### Records for processing
━━━━

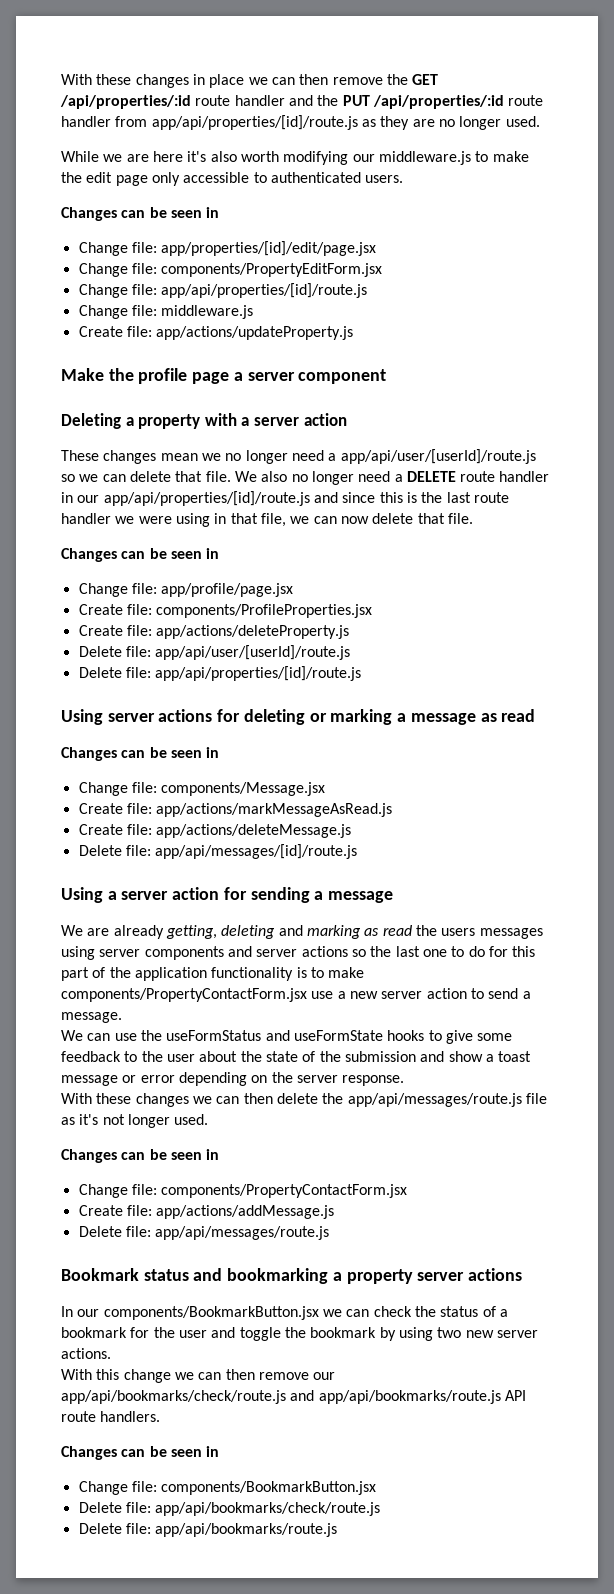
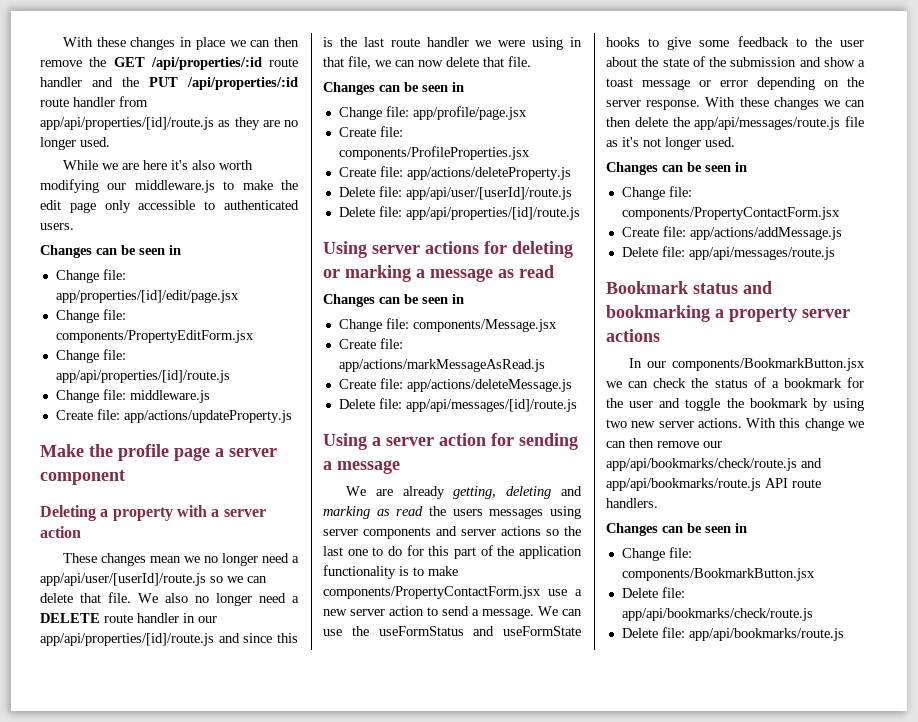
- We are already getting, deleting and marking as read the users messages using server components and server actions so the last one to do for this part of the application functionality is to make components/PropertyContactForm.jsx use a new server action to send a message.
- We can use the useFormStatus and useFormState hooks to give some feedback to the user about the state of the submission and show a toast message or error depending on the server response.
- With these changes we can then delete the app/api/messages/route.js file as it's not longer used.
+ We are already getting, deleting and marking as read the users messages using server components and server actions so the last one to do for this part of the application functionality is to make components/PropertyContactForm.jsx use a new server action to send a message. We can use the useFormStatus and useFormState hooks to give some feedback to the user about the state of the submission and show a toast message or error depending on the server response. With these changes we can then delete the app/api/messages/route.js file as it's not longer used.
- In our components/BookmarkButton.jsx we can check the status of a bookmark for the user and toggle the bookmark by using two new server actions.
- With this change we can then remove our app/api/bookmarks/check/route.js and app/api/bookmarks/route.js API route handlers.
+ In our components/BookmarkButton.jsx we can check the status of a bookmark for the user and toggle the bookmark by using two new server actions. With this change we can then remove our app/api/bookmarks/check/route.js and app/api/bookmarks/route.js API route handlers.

━━━━

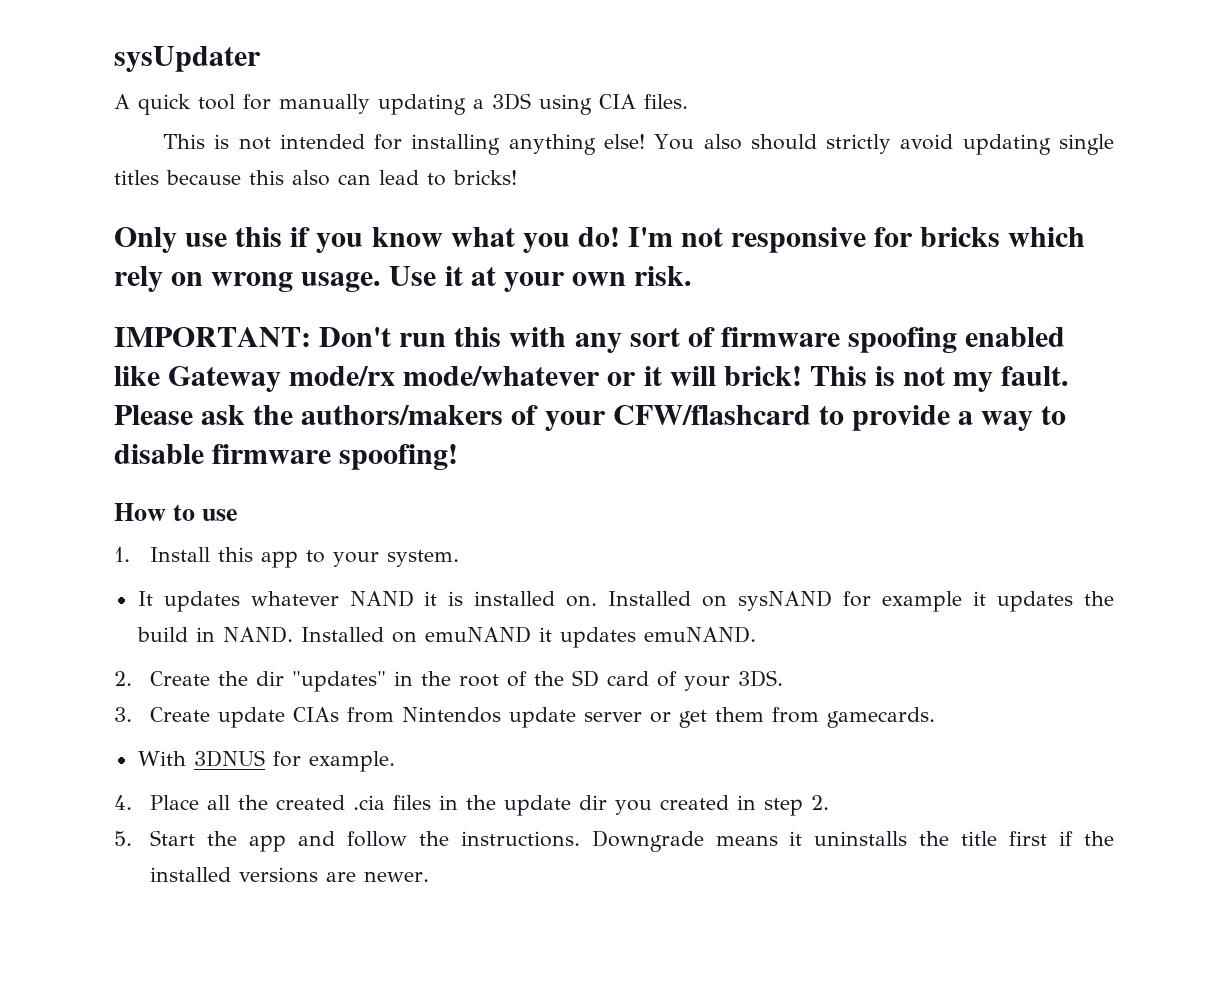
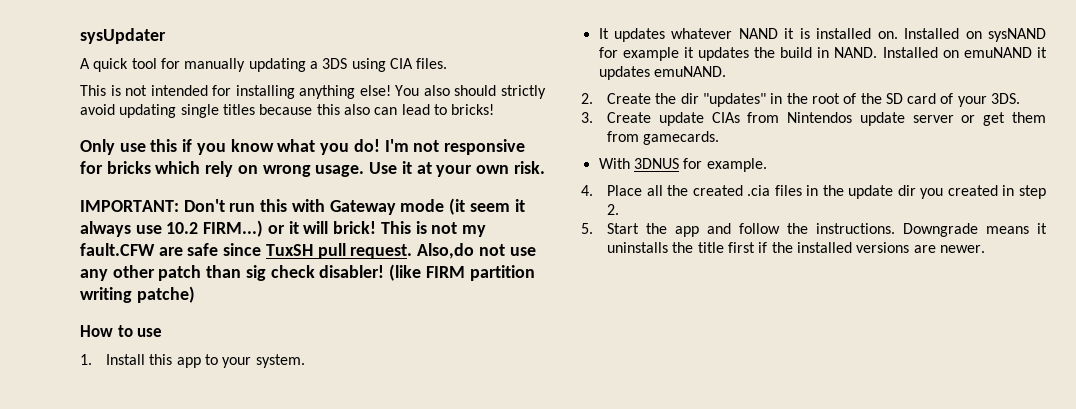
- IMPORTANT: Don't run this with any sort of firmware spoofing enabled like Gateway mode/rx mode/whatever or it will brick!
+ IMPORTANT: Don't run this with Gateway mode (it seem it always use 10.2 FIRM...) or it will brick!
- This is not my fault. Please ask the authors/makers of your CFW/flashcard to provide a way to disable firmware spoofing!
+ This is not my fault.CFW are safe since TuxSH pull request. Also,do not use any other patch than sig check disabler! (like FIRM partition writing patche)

━━━━

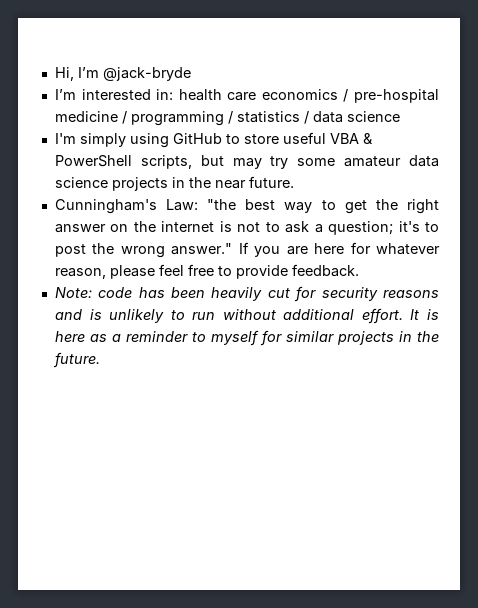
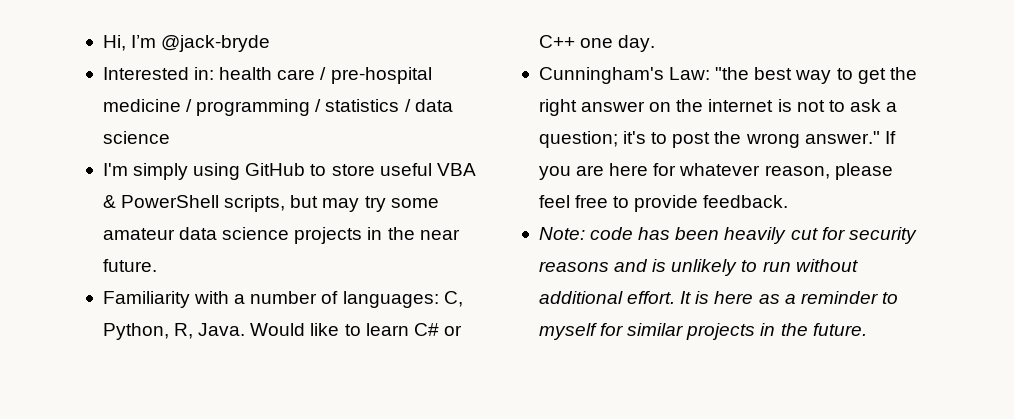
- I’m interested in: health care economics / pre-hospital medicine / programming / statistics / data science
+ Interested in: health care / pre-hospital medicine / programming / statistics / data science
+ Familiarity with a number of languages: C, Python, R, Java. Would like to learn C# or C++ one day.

━━━━

### Exercise
Above are the records; copy every line in them that holds the word "hospital".

### Written reply
- I’m interested in: health care economics / pre-hospital medicine / programming / statistics / data science
+ Interested in: health care / pre-hospital medicine / programming / statistics / data science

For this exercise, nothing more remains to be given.